What to expect from an osteoarthritis massage?

“For those considering an osteoarthritis massage, it's essential to have realistic expectations,” says Parnacott. “Massage therapy may not provide a permanent cure for arthritis, but it can offer significant relief and support in managing the symptoms. Depending on the severity of the condition, multiple sessions may be recommended to achieve the desired results.”

If you are interested in trying massage therapy for your osteoarthritis, you should first consult your GP or physiotherapist to make sure it is safe and suitable for you. You should also inform your massage therapist about your condition, any medications you are taking and any areas of pain or sensitivity.

There are different types of massage therapy that may be beneficial for osteoarthritis, such as Swedish massage, deep tissue massage, trigger point massage and shiatsu massage. Your massage therapist should try and tailor the treatment to your needs and preferences, using various techniques, pressures and movements to manipulate your soft tissues. They should ask you how different pressures feel, and you can be open and honest with them about whether something is or isn’t working. Remember that it’s your body and your massage, so do speak up if something doesn’t feel right.

A typical massage session may last from 30 to 60 minutes, depending on the area being treated and your goals. You may be asked to undress to your level of comfort and lie on a padded table or sit on a chair. Your massage therapist will use oil or lotion to reduce friction on your skin. You should feel relaxed and comfortable during the massage, but if you experience any pain or discomfort, you should let your massage therapist know.

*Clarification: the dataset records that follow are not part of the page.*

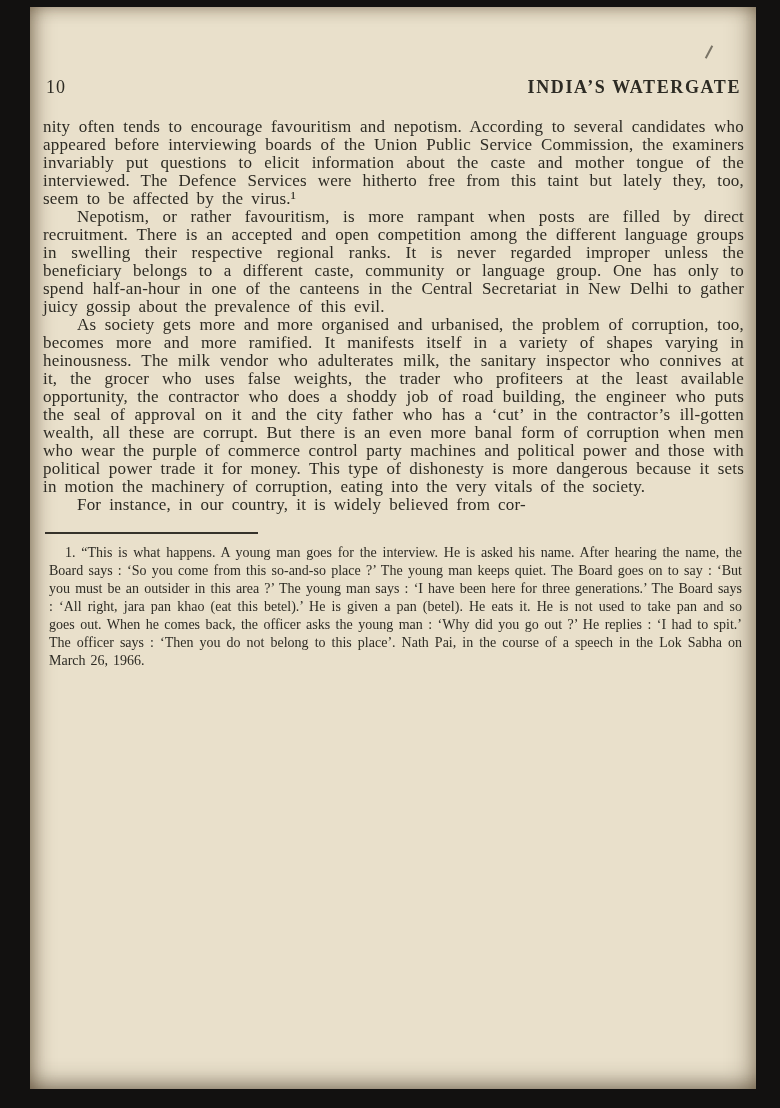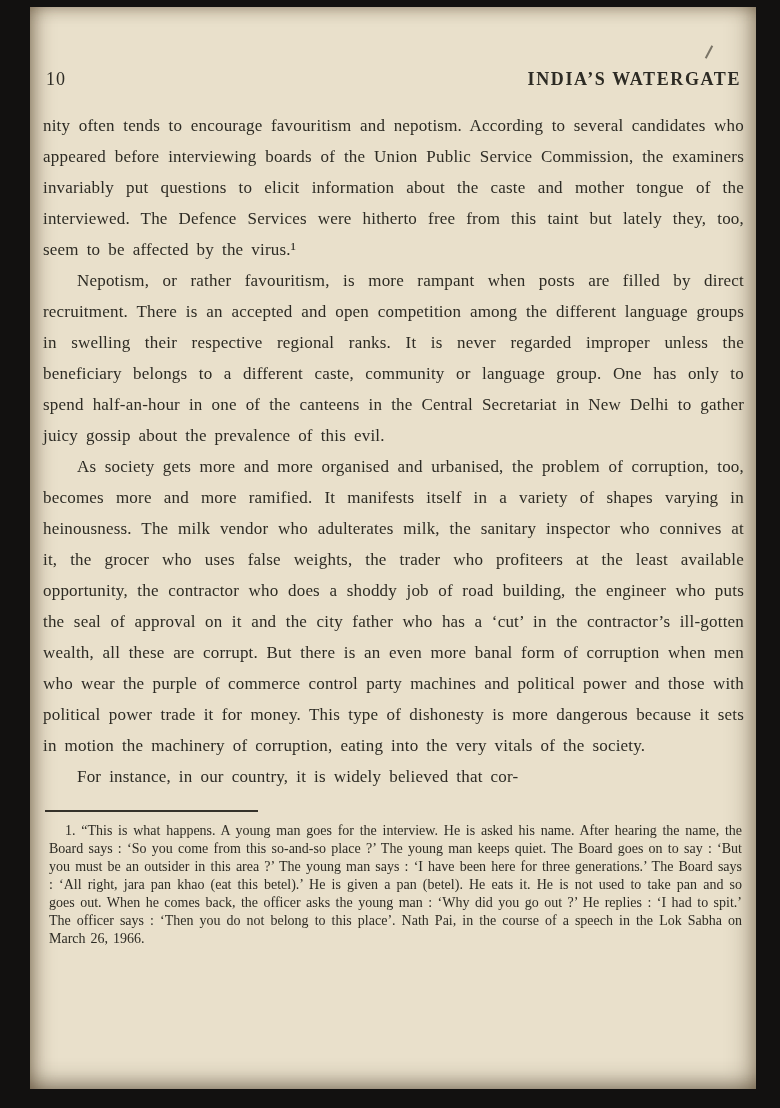"10" .content { top: 0 -> 8px }
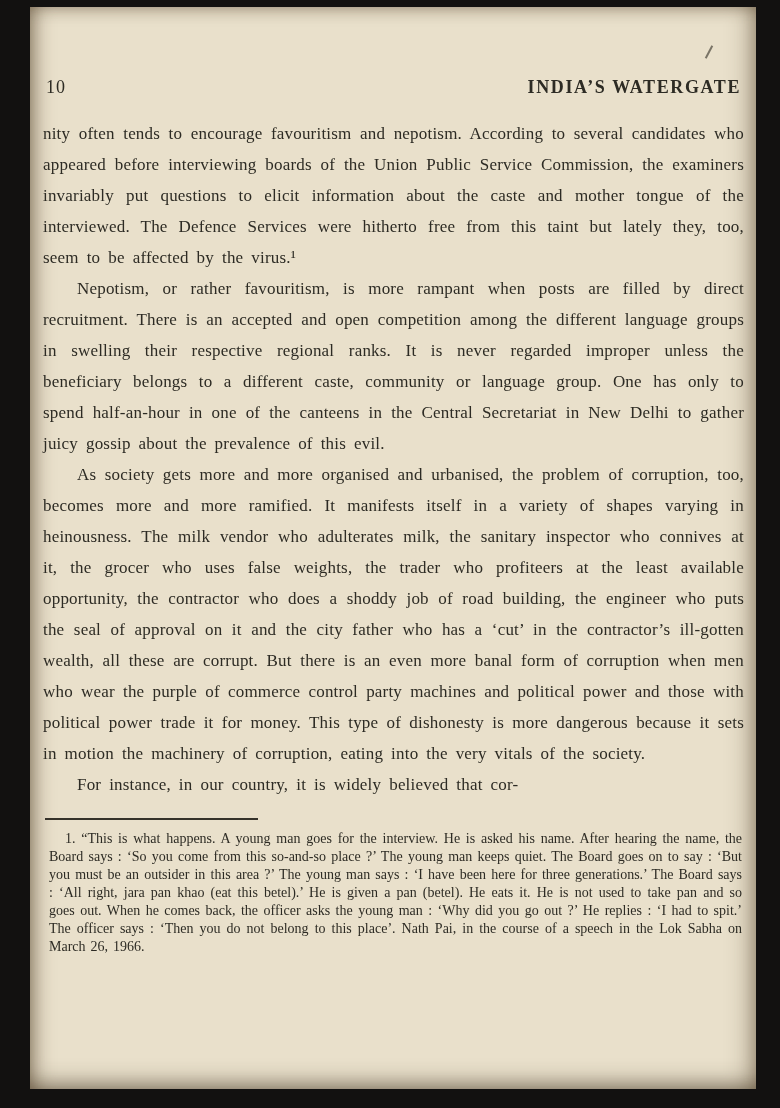"nity often tends to encourage" .bodytext { line-height: 31px -> 18px }
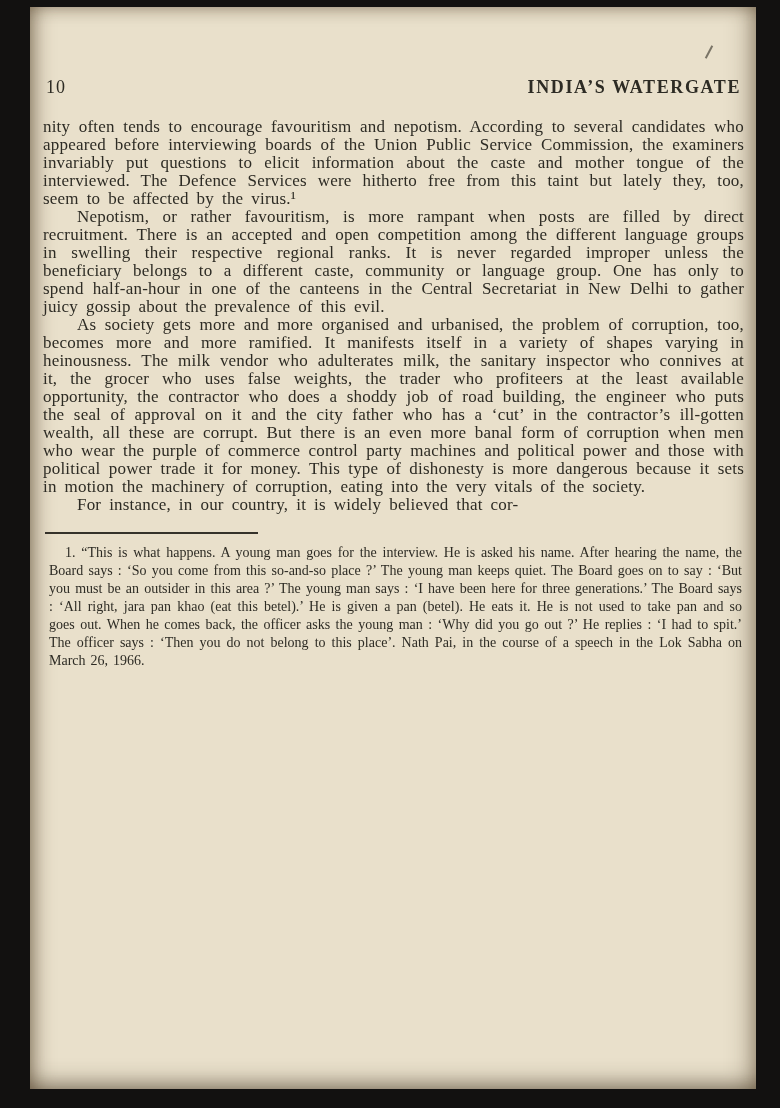"For instance, in our country," p { text: that -> from }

You may feel some soreness or stiffness after the massage, but this should subside within a day or two. You should drink plenty of water after the massage to help flush out any toxins and stay hydrated. You should also avoid any strenuous activities for a few hours after the massage to allow your body to recover.

Can you get a massage on the NHS?

Massage therapy is not widely available on the NHS, as there is limited evidence to support its effectiveness and value for money. However, some NHS trusts may offer it as part of their physiotherapy services or pain management programmes. You can ask your GP or physiotherapist if they can refer you to a local service that provides massage therapy on the NHS.

“Regarding access to massage therapy on the NHS, it is important to note that availability may vary based on location and healthcare policies,” says Parnacott. “Some areas may offer access to massage therapy through NHS services or community-based initiatives, while others might not. It is advisable for individuals to inquire with their local healthcare providers or physicians to determine if this service is accessible in their region.”

Alternatively, you can find a private massage therapist who is qualified and registered with a professional body, such as the Federation of Holistic Therapists or the Complementary and Natural Healthcare Council. You may have to pay for the treatment yourself or use your private health insurance if you have one.

Massage therapy is not a substitute for conventional medical care, but it may be a helpful addition to your treatment plan for osteoarthritis. It may help you cope with pain, improve your mobility and enhance your well-being. If you decide to try it, make sure you choose a reputable therapist who has experience in treating people with osteoarthritis and follow their advice on how often and how long you should have massages.